Second International Conference on Spoken Language Processing (ICSLP'92)

Banff, Alberta, Canada
October 13-16, 1992

Multiple-Level Evaluation of Speech Recognition Systems

John F. Pitrelli, David Lubensky, Benjamin Chigier, Hong C. Leung

Speech Technology Group, Artificial Intelligence Laboratory, NYNEX Science & Technology, Inc., White Plains, NY, USA

Evaluations of speech recognizers typically focus on somewhat idealized versions of the types of utterances the recognizer would confront in a real application. One issue which our group has discussed previously is the use of laboratory speech rather than real-user speech, and the resulting over-optimistic projections of performance. This paper focuses on another problem: typical evaluations often exclude some or all classes of utterances which would occur in a real application but do not precisely match the type of input for which the recognizer was designed.

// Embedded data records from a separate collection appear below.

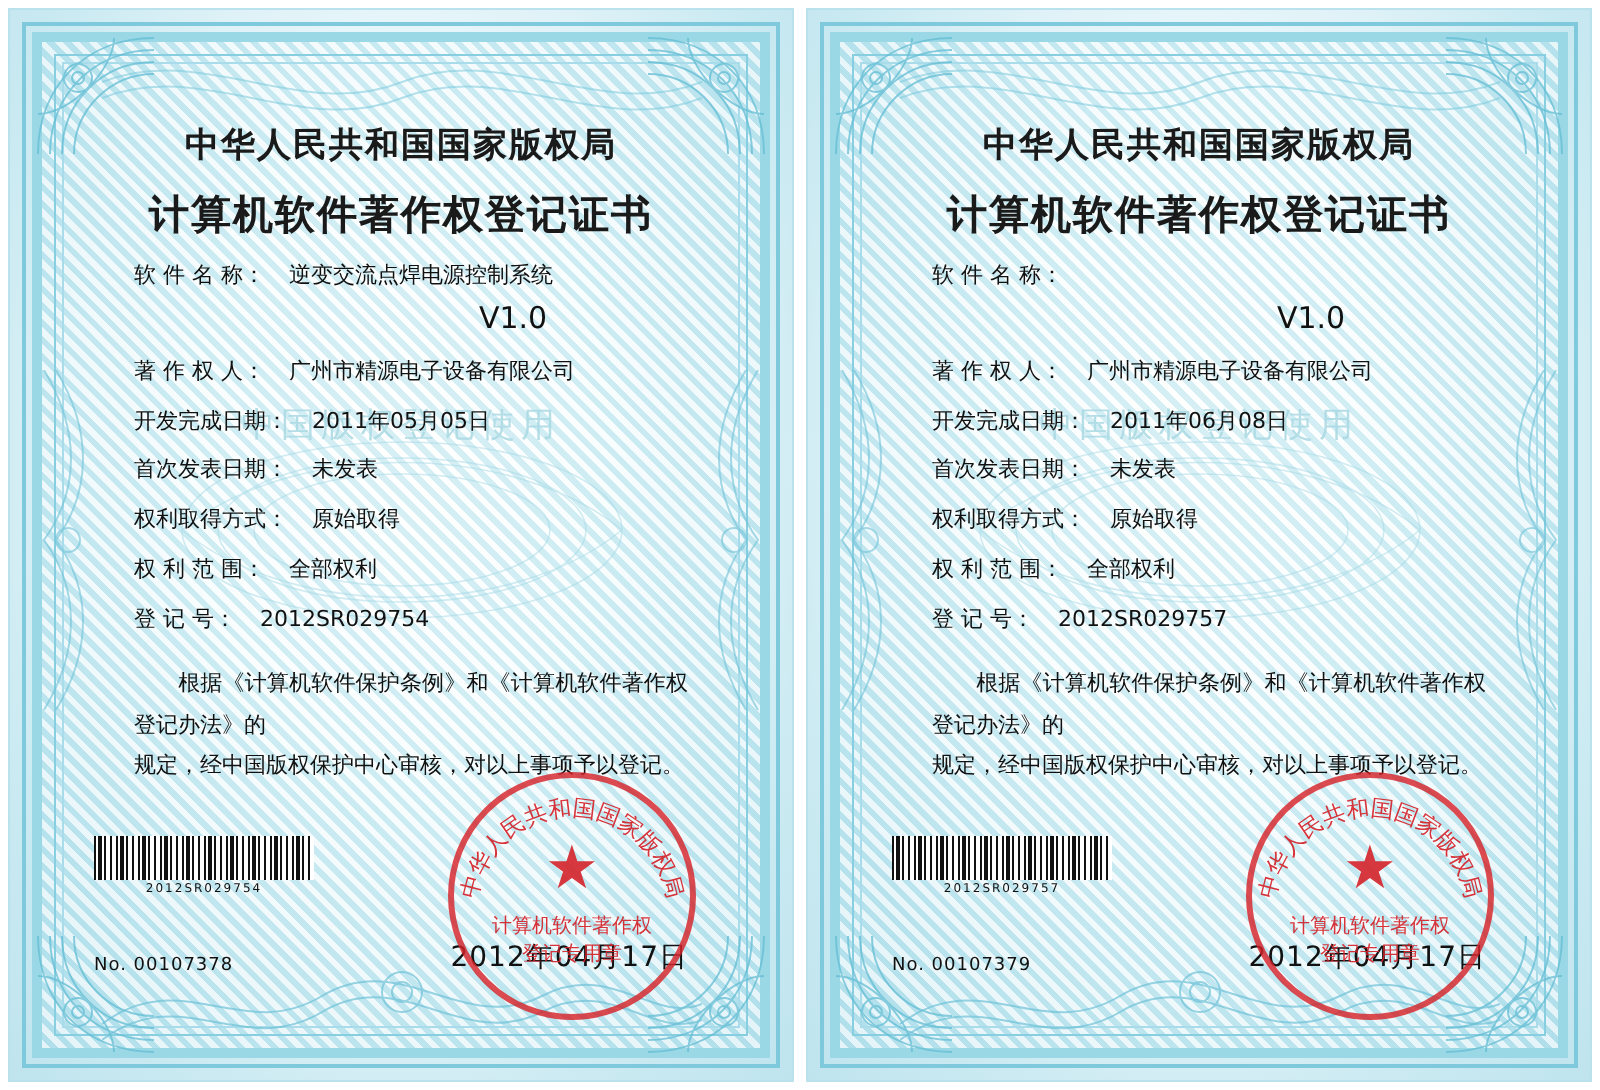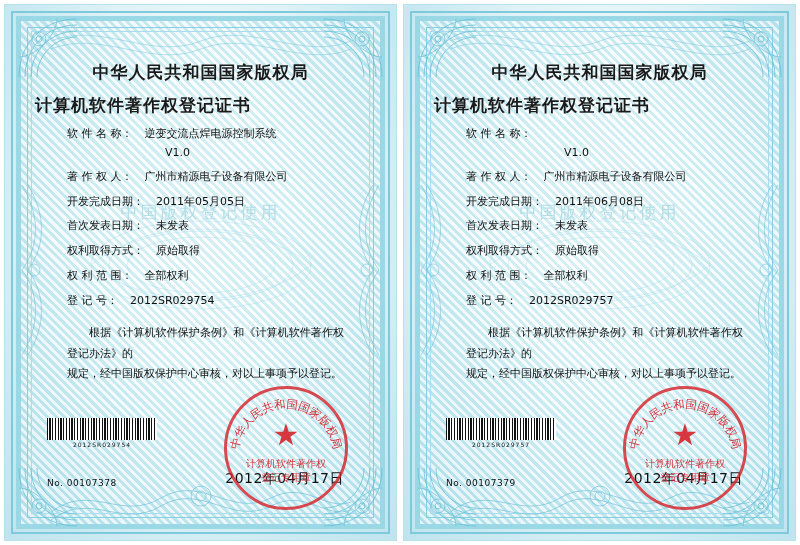--- a/index.html
+++ b/index.html
@@ -148,7 +148,8 @@
     margin-top: 26px;
   }
   .title2 {
-    font-size: 17px;
+    text-align: center;
+    font-size: 20px;
     font-weight: bold;
     color: #1a1a1a;
     letter-spacing: 1px;

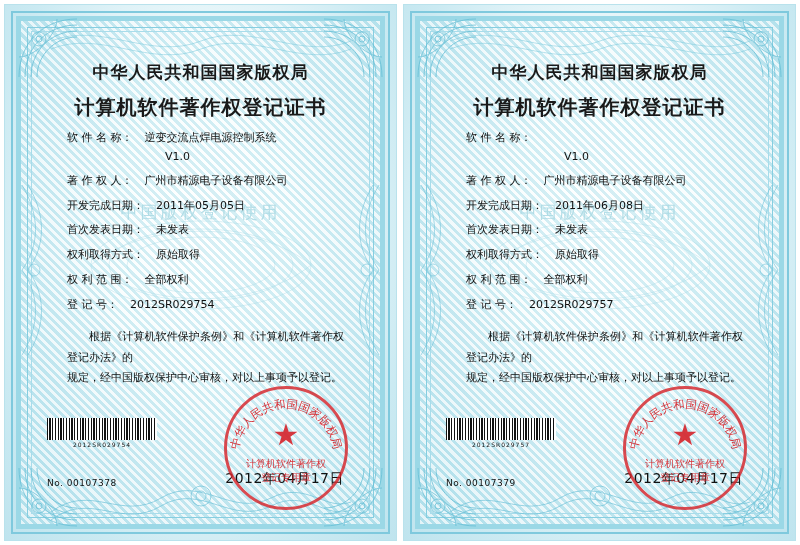--- a/index.html
+++ b/index.html
@@ -187,11 +187,12 @@
     white-space: nowrap;
   }
   .version-row {
-    font-size: 11px;
+    font-size: 15px;
     color: #111;
     margin-top: -6px;
     margin-bottom: 11px;
     padding-left: 98px;
+    text-align: center;
   }
   .para {
     margin-top: 16px;

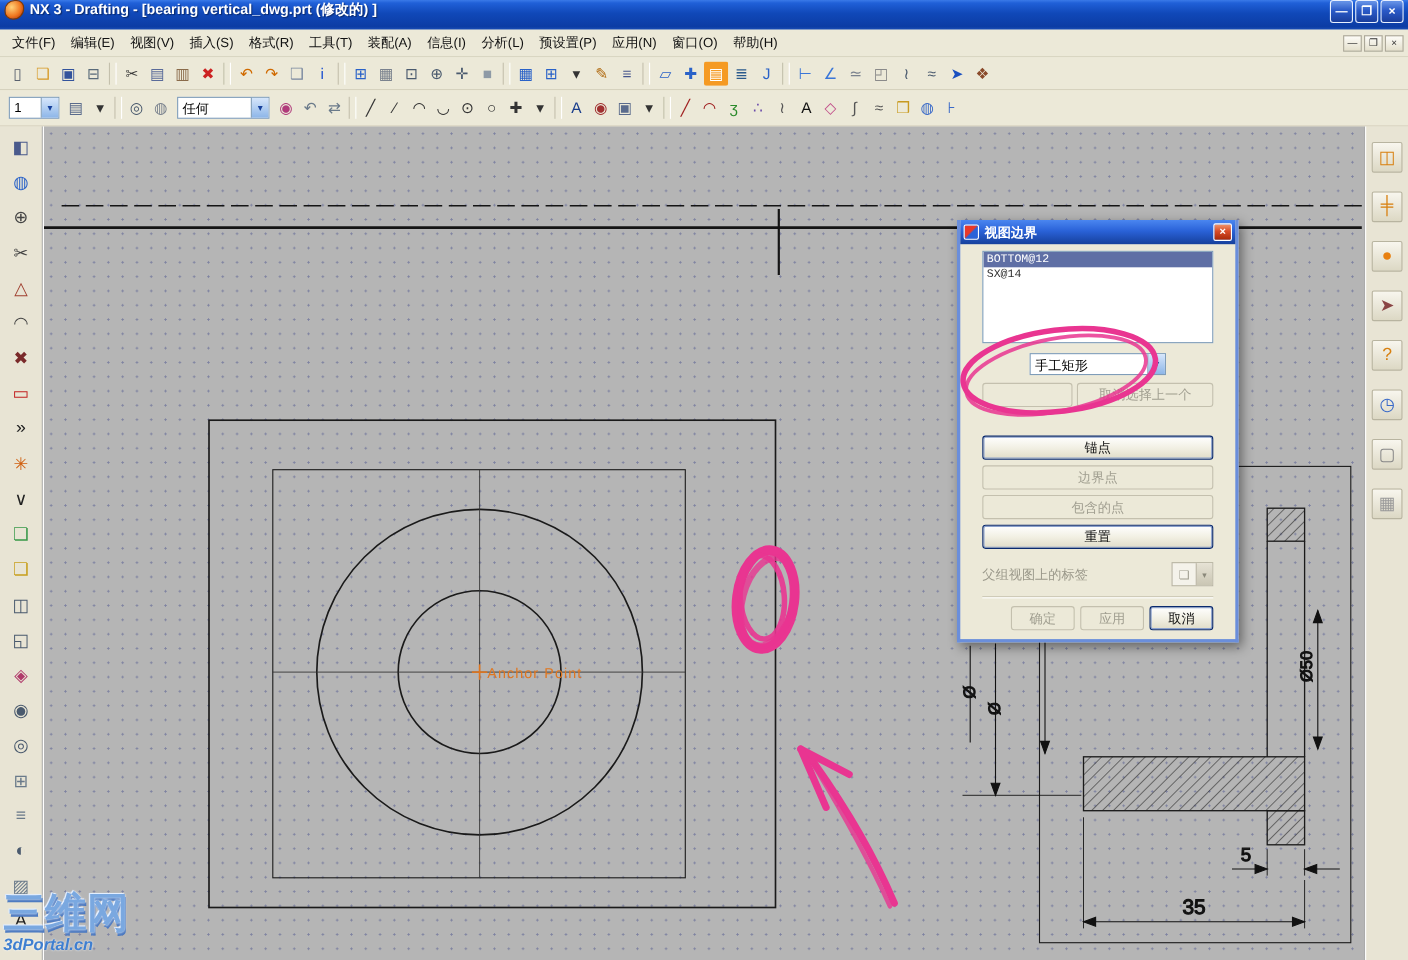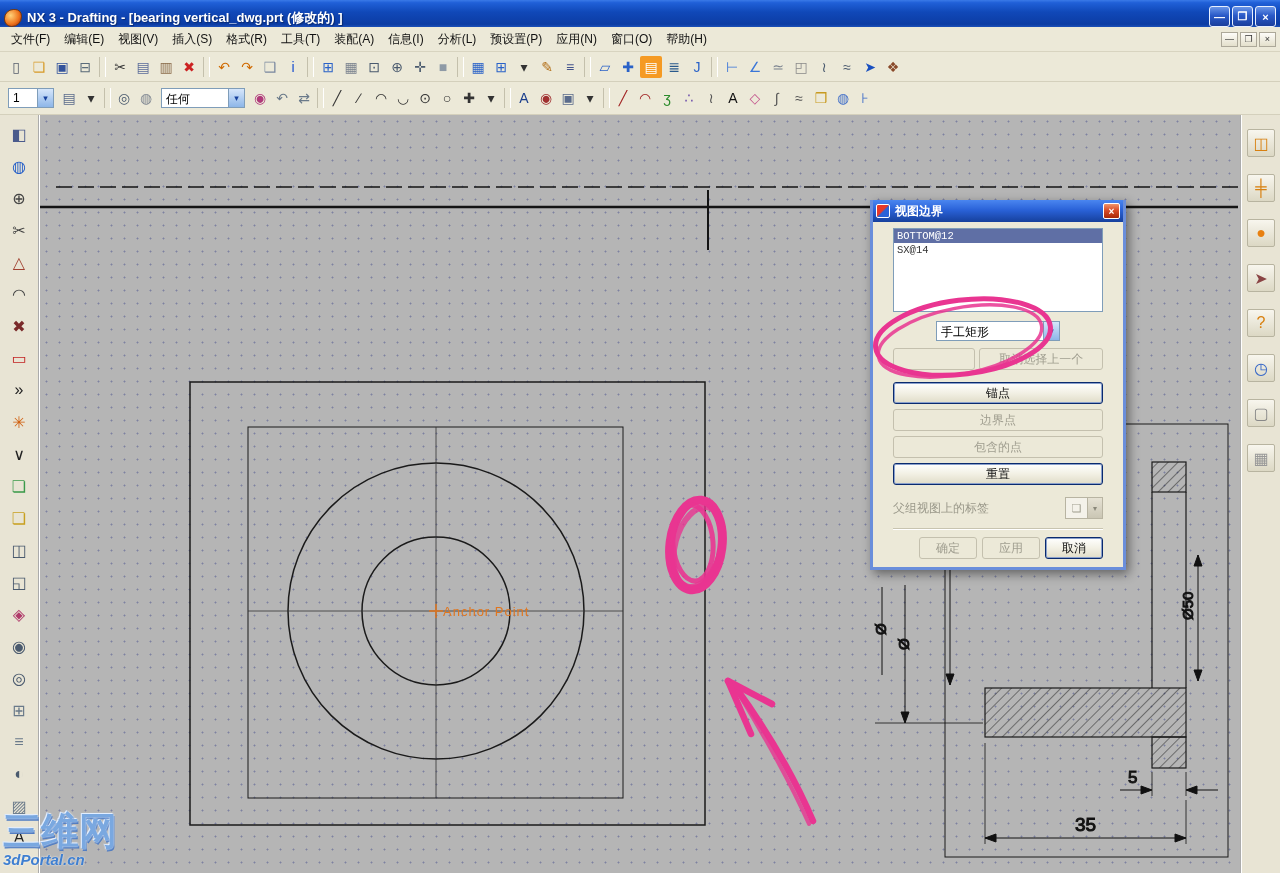--- a/index.html
+++ b/index.html
@@ -7,7 +7,7 @@
   body{font-family:"Liberation Sans",sans-serif;font-size:12px;background:#ece9d8;position:relative}
 
   
-  .titlebar{height:27px;display:flex;align-items:flex-end;padding:0 4px;gap:5px;
+  .titlebar{height:27px;display:flex;align-items:flex-start;padding:0 4px;gap:5px;
     background:linear-gradient(180deg,#3a7ae8 0%,#2060d8 10%,#1048b8 45%,#0c3ca4 90%,#1c50b8 100%);}
   .nx-logo{width:18px;height:18px;border-radius:55% 40% 60% 45%;
     background:radial-gradient(circle at 35% 35%,#ffd27a,#f07820 55%,#a82808 95%);

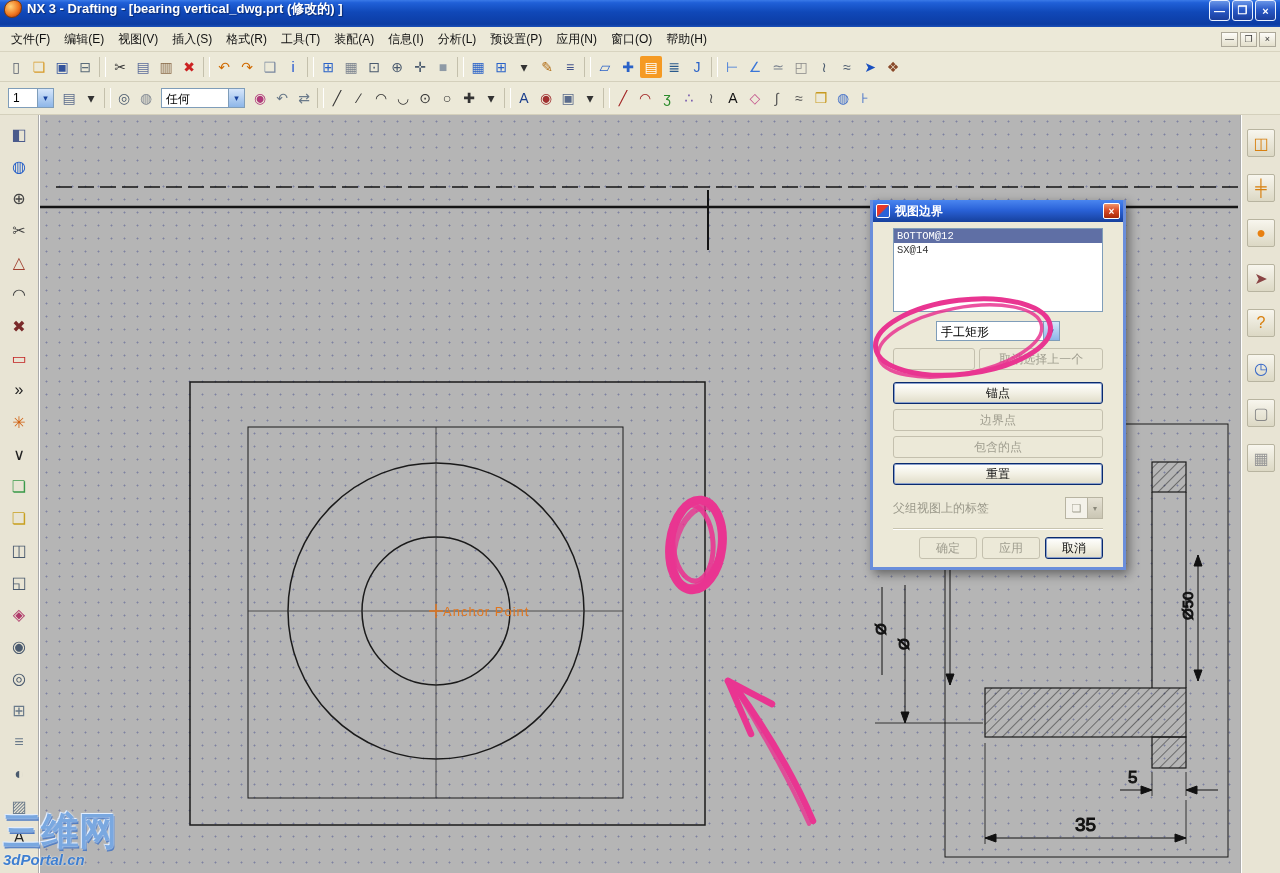--- a/index.html
+++ b/index.html
@@ -73,7 +73,7 @@
   .dlg-btn.small{width:auto}
   .dlg-btn.default-btn{border:1px solid #0a2a6e;box-shadow:inset 0 0 0 1px #8aa0cc}
   .dlg-btn.disabled{color:#a09e90;border-color:#c4c0ae;background:#ece9d8;box-shadow:none}
-  .btn-stack{margin-top:12px;display:flex;flex-direction:column;gap:5px}
+  .btn-stack{margin-top:26px;display:flex;flex-direction:column;gap:5px}
   .parent-row{margin-top:12px;display:flex;align-items:center;gap:6px}
   .parent-row .lbl{color:#9a988a;font-size:12px;flex:1}
   .mini-combo{display:flex;height:22px;width:38px;border:1px solid #b8b4a2;background:#f4f2ea}

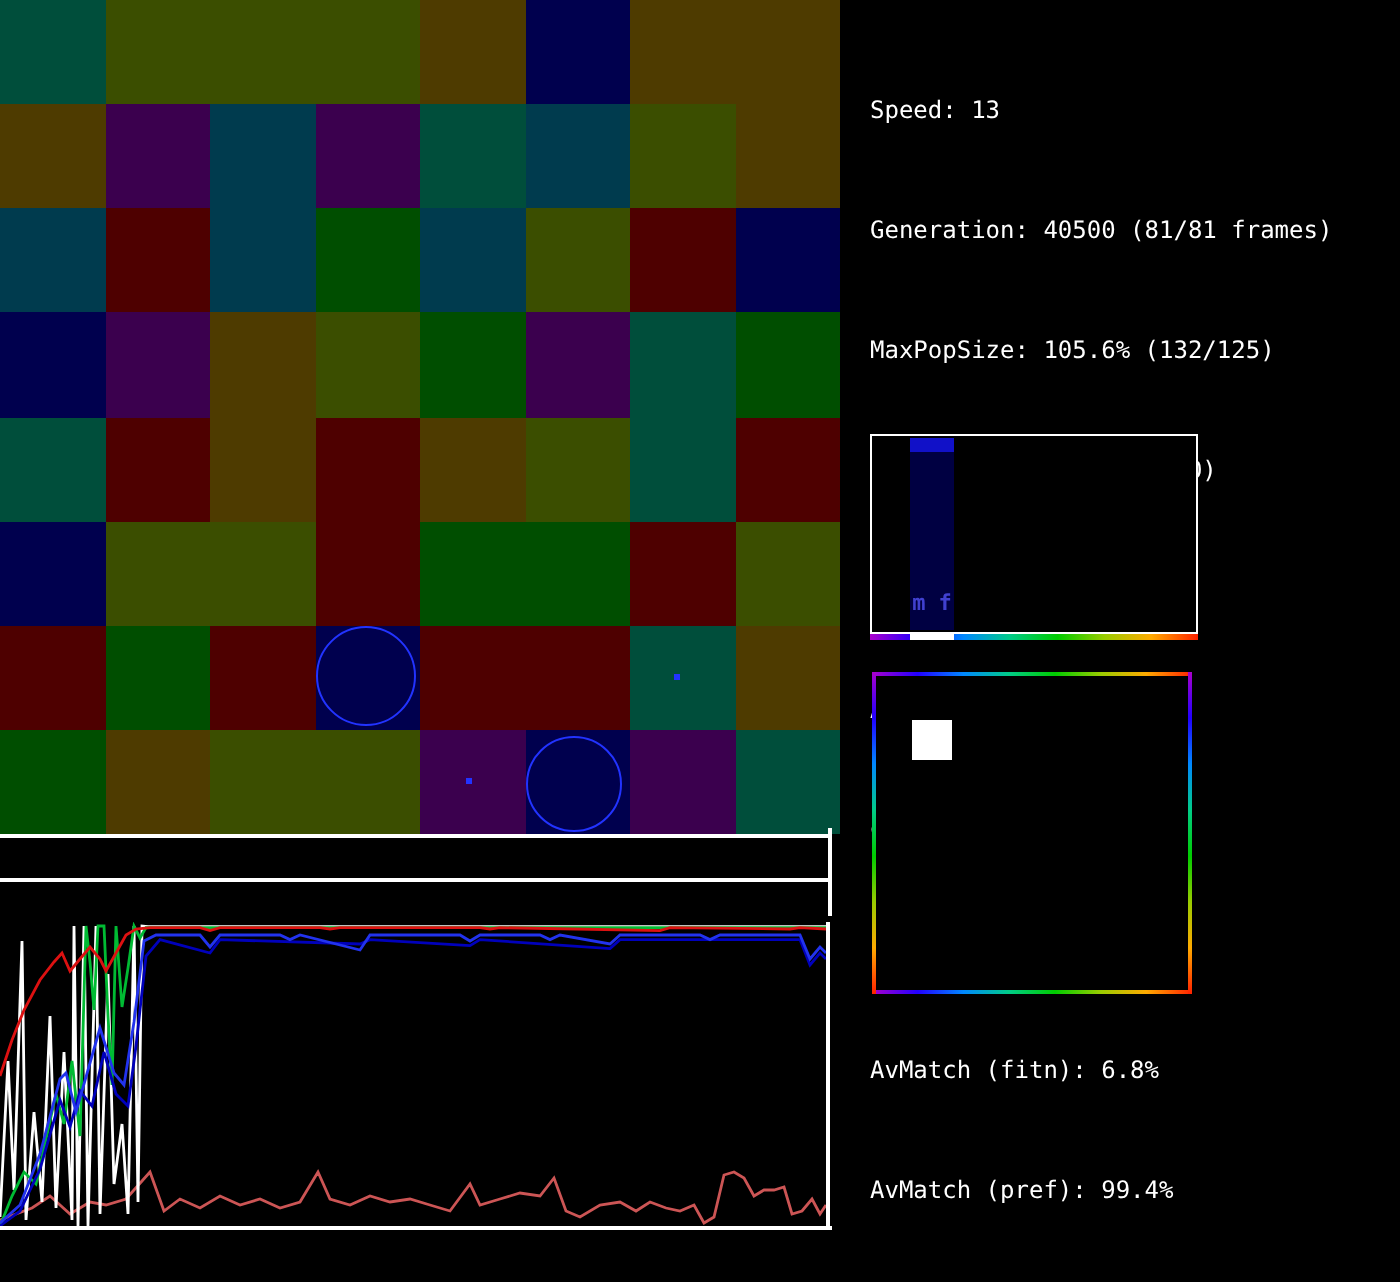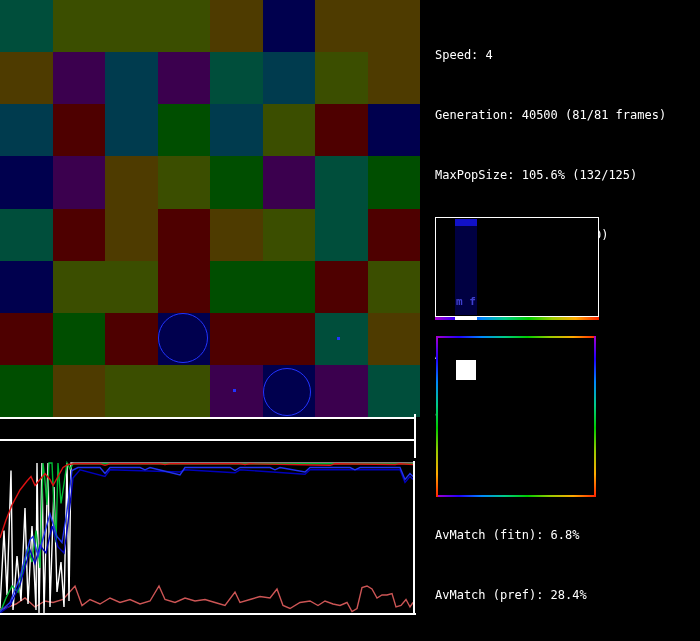--- a/index.html
+++ b/index.html
@@ -126,7 +126,7 @@
   </svg>
 
   <div id="stats-panel">
-    <div>Speed: 4</div>
+    <div>Speed: 13</div>
     <div>Generation: 40500 (81/81 frames)</div>
     <div>MaxPopSize: 105.6% (132/125)</div>
     <div>SysSize: 3.2% (258/8000)</div>

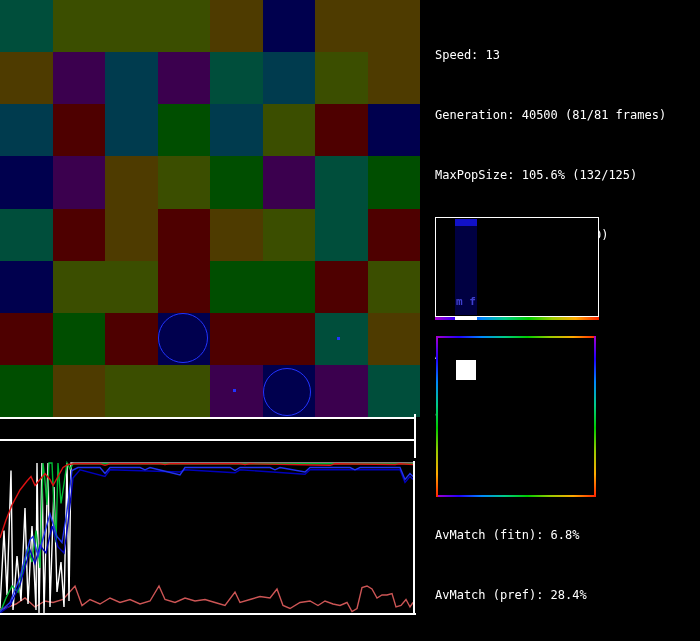--- a/index.html
+++ b/index.html
@@ -135,7 +135,7 @@
     <div>Cramer's V: 100.0%</div>
     <div>Purebred: 100.0%</div>
     <div>AvMatch (fitn): 6.8%</div>
-    <div>AvMatch (pref): 28.4%</div>
+    <div>AvMatch (pref): 99.4%</div>
   </div>
 
   <div id="population-histogram"></div>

Some example categories are utterances which include excess words not in the recognizer's vocabulary (non-target speech), utterances which lack target speech, and "utterances" lacking any speech at all. Such inputs to a recognizer may result from non-compliant users, or from pre-processing errors such as imperfect endpointing. We propose a more comprehensive evaluation strategy, using as an example an evaluation of a recognition system prototype for a city-name-recognition application. Our strategy is designed to meet two goals - to evaluate automation potential realistically, and to provide diagnostic information to pinpoint directions for future work on the system. To these ends, our evaluation treats both the overall system and the individual component modules within it. We learn that a surprisingly wide variety of "recognition rates" can meaningfully describe the accuracy of a system or portions of it. Consequently, accuracy statistics must be inteipreted and/or compared with extreme care.